(Version comparison data)

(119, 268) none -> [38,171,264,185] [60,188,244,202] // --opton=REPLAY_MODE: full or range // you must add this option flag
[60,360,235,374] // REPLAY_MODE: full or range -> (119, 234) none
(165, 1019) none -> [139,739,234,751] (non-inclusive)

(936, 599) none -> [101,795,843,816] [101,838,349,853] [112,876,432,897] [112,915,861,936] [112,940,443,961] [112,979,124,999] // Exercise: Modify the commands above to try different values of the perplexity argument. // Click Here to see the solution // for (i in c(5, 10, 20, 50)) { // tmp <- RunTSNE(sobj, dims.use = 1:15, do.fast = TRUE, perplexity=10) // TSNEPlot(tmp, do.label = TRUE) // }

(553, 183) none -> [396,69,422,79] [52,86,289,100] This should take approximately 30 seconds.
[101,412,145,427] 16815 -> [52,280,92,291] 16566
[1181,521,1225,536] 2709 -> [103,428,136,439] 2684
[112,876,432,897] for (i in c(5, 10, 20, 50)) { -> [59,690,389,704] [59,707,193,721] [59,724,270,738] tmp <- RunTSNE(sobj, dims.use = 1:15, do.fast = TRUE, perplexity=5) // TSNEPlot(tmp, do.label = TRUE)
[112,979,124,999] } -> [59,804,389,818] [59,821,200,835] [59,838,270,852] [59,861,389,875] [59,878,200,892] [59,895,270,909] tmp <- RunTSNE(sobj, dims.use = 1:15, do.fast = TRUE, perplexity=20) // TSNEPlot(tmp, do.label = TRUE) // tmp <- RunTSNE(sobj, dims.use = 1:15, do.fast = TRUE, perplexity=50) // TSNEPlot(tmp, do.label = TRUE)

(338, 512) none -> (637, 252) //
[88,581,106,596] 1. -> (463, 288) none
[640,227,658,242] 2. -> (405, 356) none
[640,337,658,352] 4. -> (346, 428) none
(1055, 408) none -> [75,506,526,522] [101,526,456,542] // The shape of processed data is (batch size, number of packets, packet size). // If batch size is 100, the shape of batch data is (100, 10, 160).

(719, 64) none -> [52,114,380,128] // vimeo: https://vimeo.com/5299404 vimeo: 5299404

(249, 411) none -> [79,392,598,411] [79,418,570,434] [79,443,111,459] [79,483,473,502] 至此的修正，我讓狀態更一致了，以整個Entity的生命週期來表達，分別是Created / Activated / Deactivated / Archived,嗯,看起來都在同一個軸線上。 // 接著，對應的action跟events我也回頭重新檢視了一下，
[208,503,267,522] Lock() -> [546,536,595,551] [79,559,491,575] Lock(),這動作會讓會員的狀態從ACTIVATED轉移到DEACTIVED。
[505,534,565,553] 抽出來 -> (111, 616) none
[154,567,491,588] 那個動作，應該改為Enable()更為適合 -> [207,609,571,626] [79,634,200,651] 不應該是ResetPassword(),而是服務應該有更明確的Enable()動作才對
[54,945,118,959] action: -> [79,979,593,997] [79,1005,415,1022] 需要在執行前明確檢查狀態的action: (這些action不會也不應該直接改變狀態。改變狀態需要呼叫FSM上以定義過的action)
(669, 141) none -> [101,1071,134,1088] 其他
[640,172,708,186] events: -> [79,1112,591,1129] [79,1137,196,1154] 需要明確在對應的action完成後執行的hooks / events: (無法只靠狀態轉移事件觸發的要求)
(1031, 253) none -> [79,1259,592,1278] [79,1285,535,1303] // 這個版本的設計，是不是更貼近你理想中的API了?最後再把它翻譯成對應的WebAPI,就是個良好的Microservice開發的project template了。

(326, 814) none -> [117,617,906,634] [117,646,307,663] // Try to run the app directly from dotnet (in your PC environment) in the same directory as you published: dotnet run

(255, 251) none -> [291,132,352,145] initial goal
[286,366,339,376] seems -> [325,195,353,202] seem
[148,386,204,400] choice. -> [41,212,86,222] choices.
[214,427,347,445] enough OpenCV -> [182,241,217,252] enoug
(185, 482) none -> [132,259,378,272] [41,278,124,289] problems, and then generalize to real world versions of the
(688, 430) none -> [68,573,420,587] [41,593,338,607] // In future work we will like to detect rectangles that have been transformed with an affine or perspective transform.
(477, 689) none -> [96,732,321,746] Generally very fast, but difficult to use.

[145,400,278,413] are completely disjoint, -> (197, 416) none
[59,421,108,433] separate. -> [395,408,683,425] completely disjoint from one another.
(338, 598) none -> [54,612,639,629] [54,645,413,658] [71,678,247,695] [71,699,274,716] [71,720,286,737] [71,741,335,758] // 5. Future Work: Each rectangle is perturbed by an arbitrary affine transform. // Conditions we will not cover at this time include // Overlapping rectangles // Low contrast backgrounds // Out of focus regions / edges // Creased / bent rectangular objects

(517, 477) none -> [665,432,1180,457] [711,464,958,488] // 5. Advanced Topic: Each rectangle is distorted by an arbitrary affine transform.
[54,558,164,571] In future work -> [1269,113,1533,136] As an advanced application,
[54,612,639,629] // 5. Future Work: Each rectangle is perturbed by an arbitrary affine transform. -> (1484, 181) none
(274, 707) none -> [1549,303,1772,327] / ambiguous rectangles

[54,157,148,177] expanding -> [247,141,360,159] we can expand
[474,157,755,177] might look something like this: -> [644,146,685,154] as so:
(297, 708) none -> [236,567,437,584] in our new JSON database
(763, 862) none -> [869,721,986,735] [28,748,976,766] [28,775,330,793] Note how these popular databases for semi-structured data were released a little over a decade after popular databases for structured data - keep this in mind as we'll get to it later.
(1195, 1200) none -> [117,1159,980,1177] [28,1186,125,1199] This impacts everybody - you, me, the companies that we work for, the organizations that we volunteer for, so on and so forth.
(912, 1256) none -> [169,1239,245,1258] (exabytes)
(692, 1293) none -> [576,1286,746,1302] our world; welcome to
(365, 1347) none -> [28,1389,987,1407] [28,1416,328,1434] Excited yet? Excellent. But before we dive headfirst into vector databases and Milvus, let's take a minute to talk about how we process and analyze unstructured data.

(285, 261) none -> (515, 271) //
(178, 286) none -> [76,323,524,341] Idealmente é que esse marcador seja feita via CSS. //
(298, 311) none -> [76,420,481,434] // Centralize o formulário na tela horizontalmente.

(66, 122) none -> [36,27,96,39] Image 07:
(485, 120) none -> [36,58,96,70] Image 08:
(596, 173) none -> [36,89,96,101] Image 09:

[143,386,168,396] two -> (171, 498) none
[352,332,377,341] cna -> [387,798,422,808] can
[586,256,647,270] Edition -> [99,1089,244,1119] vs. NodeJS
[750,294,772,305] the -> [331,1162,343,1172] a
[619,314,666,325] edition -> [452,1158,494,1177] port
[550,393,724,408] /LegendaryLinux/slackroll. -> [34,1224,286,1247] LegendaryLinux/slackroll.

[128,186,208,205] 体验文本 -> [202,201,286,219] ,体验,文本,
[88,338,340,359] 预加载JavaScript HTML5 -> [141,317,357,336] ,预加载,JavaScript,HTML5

Work task: Copy all of the data above, character for character.

Result below:
(119, 268) none -> [38,171,264,185] [60,188,244,202] // --opton=REPLAY_MODE: full or range // you must add this option flag
[60,360,235,374] // REPLAY_MODE: full or range -> (119, 234) none
(165, 1019) none -> [139,739,234,751] (non-inclusive)

(936, 599) none -> [101,795,843,816] [101,838,349,853] [112,876,432,897] [112,915,861,936] [112,940,443,961] [112,979,124,999] // Exercise: Modify the commands above to try different values of the perplexity argument. // Click Here to see the solution // for (i in c(5, 10, 20, 50)) { // tmp <- RunTSNE(sobj, dims.use = 1:15, do.fast = TRUE, perplexity=10) // TSNEPlot(tmp, do.label = TRUE) // }

(553, 183) none -> [396,69,422,79] [52,86,289,100] This should take approximately 30 seconds.
[101,412,145,427] 16815 -> [52,280,92,291] 16566
[1181,521,1225,536] 2709 -> [103,428,136,439] 2684
[112,876,432,897] for (i in c(5, 10, 20, 50)) { -> [59,690,389,704] [59,707,193,721] [59,724,270,738] tmp <- RunTSNE(sobj, dims.use = 1:15, do.fast = TRUE, perplexity=5) // TSNEPlot(tmp, do.label = TRUE)
[112,979,124,999] } -> [59,804,389,818] [59,821,200,835] [59,838,270,852] [59,861,389,875] [59,878,200,892] [59,895,270,909] tmp <- RunTSNE(sobj, dims.use = 1:15, do.fast = TRUE, perplexity=20) // TSNEPlot(tmp, do.label = TRUE) // tmp <- RunTSNE(sobj, dims.use = 1:15, do.fast = TRUE, perplexity=50) // TSNEPlot(tmp, do.label = TRUE)

(338, 512) none -> (637, 252) //
[88,581,106,596] 1. -> (463, 288) none
[640,227,658,242] 2. -> (405, 356) none
[640,337,658,352] 4. -> (346, 428) none
(1055, 408) none -> [75,506,526,522] [101,526,456,542] // The shape of processed data is (batch size, number of packets, packet size). // If batch size is 100, the shape of batch data is (100, 10, 160).

(719, 64) none -> [52,114,380,128] // vimeo: https://vimeo.com/5299404 vimeo: 5299404

(249, 411) none -> [79,392,598,411] [79,418,570,434] [79,443,111,459] [79,483,473,502] 至此的修正，我讓狀態更一致了，以整個Entity的生命週期來表達，分別是Created / Activated / Deactivated / Archived,嗯,看起來都在同一個軸線上。 // 接著，對應的action跟events我也回頭重新檢視了一下，
[208,503,267,522] Lock() -> [546,536,595,551] [79,559,491,575] Lock(),這動作會讓會員的狀態從ACTIVATED轉移到DEACTIVED。
[505,534,565,553] 抽出來 -> (111, 616) none
[154,567,491,588] 那個動作，應該改為Enable()更為適合 -> [207,609,571,626] [79,634,200,651] 不應該是ResetPassword(),而是服務應該有更明確的Enable()動作才對
[54,945,118,959] action: -> [79,979,593,997] [79,1005,415,1022] 需要在執行前明確檢查狀態的action: (這些action不會也不應該直接改變狀態。改變狀態需要呼叫FSM上以定義過的action)
(669, 141) none -> [101,1071,134,1088] 其他
[640,172,708,186] events: -> [79,1112,591,1129] [79,1137,196,1154] 需要明確在對應的action完成後執行的hooks / events: (無法只靠狀態轉移事件觸發的要求)
(1031, 253) none -> [79,1259,592,1278] [79,1285,535,1303] // 這個版本的設計，是不是更貼近你理想中的API了?最後再把它翻譯成對應的WebAPI,就是個良好的Microservice開發的project template了。

(326, 814) none -> [117,617,906,634] [117,646,307,663] // Try to run the app directly from dotnet (in your PC environment) in the same directory as you published: dotnet run

(255, 251) none -> [291,132,352,145] initial goal
[286,366,339,376] seems -> [325,195,353,202] seem
[148,386,204,400] choice. -> [41,212,86,222] choices.
[214,427,347,445] enough OpenCV -> [182,241,217,252] enoug
(185, 482) none -> [132,259,378,272] [41,278,124,289] problems, and then generalize to real world versions of the
(688, 430) none -> [68,573,420,587] [41,593,338,607] // In future work we will like to detect rectangles that have been transformed with an affine or perspective transform.
(477, 689) none -> [96,732,321,746] Generally very fast, but difficult to use.

[145,400,278,413] are completely disjoint, -> (197, 416) none
[59,421,108,433] separate. -> [395,408,683,425] completely disjoint from one another.
(338, 598) none -> [54,612,639,629] [54,645,413,658] [71,678,247,695] [71,699,274,716] [71,720,286,737] [71,741,335,758] // 5. Future Work: Each rectangle is perturbed by an arbitrary affine transform. // Conditions we will not cover at this time include // Overlapping rectangles // Low contrast backgrounds // Out of focus regions / edges // Creased / bent rectangular objects

(517, 477) none -> [665,432,1180,457] [711,464,958,488] // 5. Advanced Topic: Each rectangle is distorted by an arbitrary affine transform.
[54,558,164,571] In future work -> [1269,113,1533,136] As an advanced application,
[54,612,639,629] // 5. Future Work: Each rectangle is perturbed by an arbitrary affine transform. -> (1484, 181) none
(274, 707) none -> [1549,303,1772,327] / ambiguous rectangles

[54,157,148,177] expanding -> [247,141,360,159] we can expand
[474,157,755,177] might look something like this: -> [644,146,685,154] as so:
(297, 708) none -> [236,567,437,584] in our new JSON database
(763, 862) none -> [869,721,986,735] [28,748,976,766] [28,775,330,793] Note how these popular databases for semi-structured data were released a little over a decade after popular databases for structured data - keep this in mind as we'll get to it later.
(1195, 1200) none -> [117,1159,980,1177] [28,1186,125,1199] This impacts everybody - you, me, the companies that we work for, the organizations that we volunteer for, so on and so forth.
(912, 1256) none -> [169,1239,245,1258] (exabytes)
(692, 1293) none -> [576,1286,746,1302] our world; welcome to
(365, 1347) none -> [28,1389,987,1407] [28,1416,328,1434] Excited yet? Excellent. But before we dive headfirst into vector databases and Milvus, let's take a minute to talk about how we process and analyze unstructured data.

(285, 261) none -> (515, 271) //
(178, 286) none -> [76,323,524,341] Idealmente é que esse marcador seja feita via CSS. //
(298, 311) none -> [76,420,481,434] // Centralize o formulário na tela horizontalmente.

(66, 122) none -> [36,27,96,39] Image 07:
(485, 120) none -> [36,58,96,70] Image 08:
(596, 173) none -> [36,89,96,101] Image 09:

[143,386,168,396] two -> (171, 498) none
[352,332,377,341] cna -> [387,798,422,808] can
[586,256,647,270] Edition -> [99,1089,244,1119] vs. NodeJS
[750,294,772,305] the -> [331,1162,343,1172] a
[619,314,666,325] edition -> [452,1158,494,1177] port
[550,393,724,408] /LegendaryLinux/slackroll. -> [34,1224,286,1247] LegendaryLinux/slackroll.

[128,186,208,205] 体验文本 -> [202,201,286,219] ,体验,文本,
[88,338,340,359] 预加载JavaScript HTML5 -> [141,317,357,336] ,预加载,JavaScript,HTML5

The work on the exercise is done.